→ Problem to work on: From the material below, list every line containing "Onyx".

→ Supplied material:

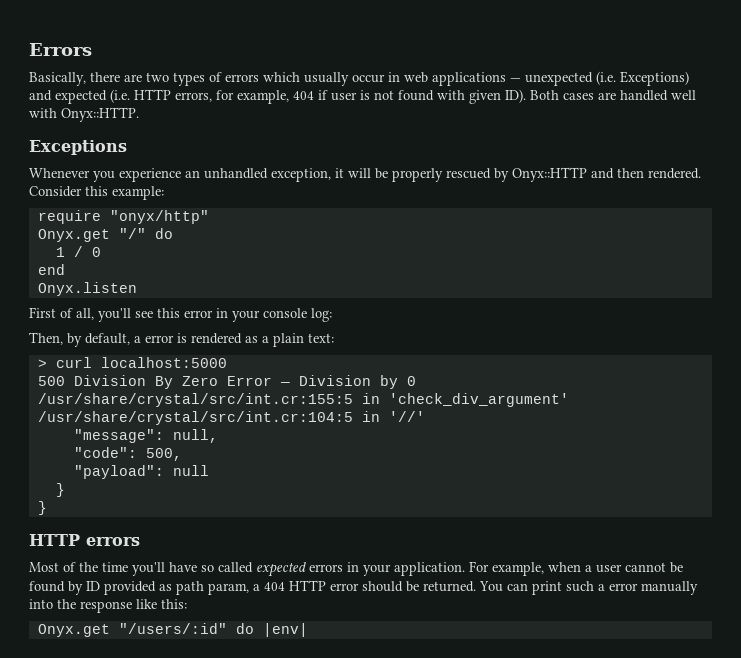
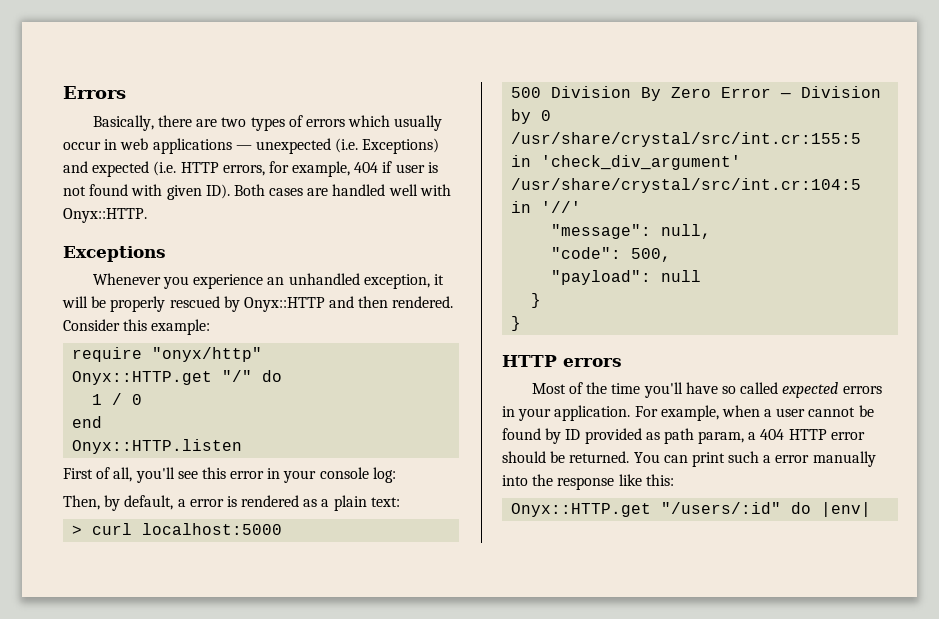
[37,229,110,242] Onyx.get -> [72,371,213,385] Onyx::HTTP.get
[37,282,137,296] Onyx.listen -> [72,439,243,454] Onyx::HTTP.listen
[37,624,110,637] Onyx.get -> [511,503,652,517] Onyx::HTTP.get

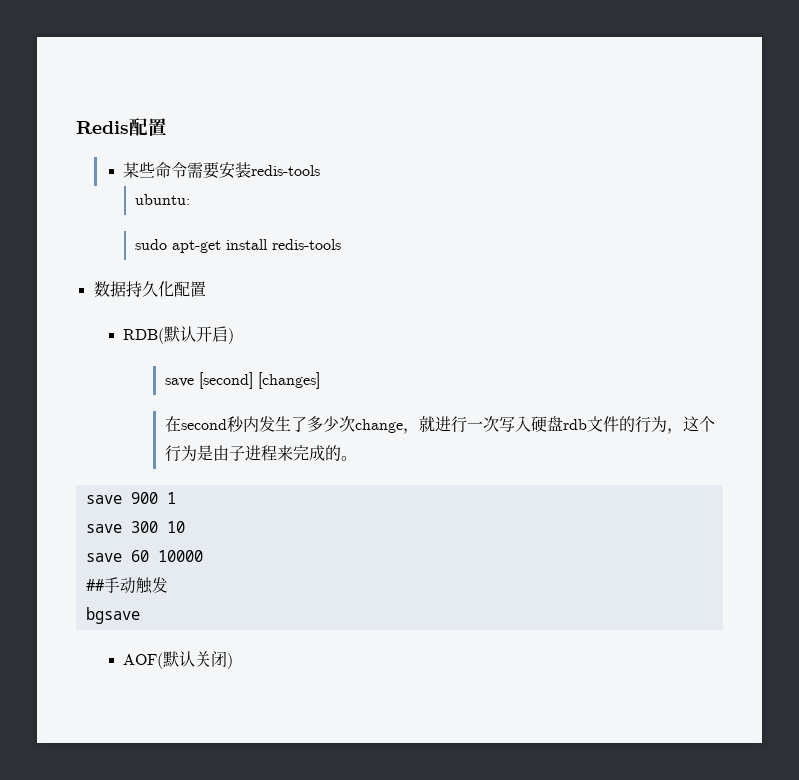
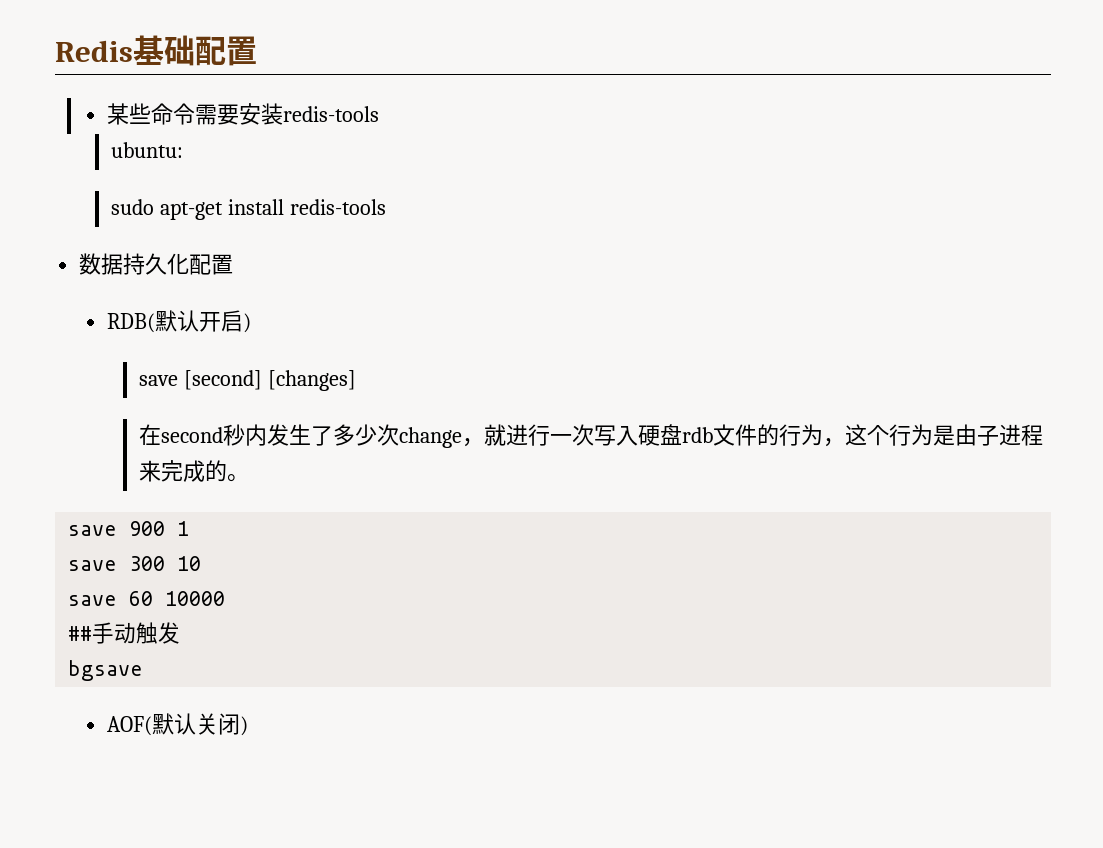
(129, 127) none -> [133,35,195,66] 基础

==

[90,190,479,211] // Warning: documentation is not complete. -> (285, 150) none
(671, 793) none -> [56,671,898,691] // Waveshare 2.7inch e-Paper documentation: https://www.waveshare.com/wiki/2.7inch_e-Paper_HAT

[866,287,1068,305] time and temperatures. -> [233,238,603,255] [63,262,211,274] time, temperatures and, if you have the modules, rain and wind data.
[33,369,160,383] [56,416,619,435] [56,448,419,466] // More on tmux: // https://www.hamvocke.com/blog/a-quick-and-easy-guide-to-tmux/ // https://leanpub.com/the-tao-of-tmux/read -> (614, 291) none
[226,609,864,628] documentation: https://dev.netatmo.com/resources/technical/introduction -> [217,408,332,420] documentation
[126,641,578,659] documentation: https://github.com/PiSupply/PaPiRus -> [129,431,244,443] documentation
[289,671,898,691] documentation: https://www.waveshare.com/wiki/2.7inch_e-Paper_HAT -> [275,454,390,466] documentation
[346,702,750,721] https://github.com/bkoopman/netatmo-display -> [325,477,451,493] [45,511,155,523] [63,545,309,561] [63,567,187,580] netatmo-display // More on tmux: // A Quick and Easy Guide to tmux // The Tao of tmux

→ Task output:
[37,229,110,242] Onyx.get -> [72,371,213,385] Onyx::HTTP.get
[37,282,137,296] Onyx.listen -> [72,439,243,454] Onyx::HTTP.listen
[37,624,110,637] Onyx.get -> [511,503,652,517] Onyx::HTTP.get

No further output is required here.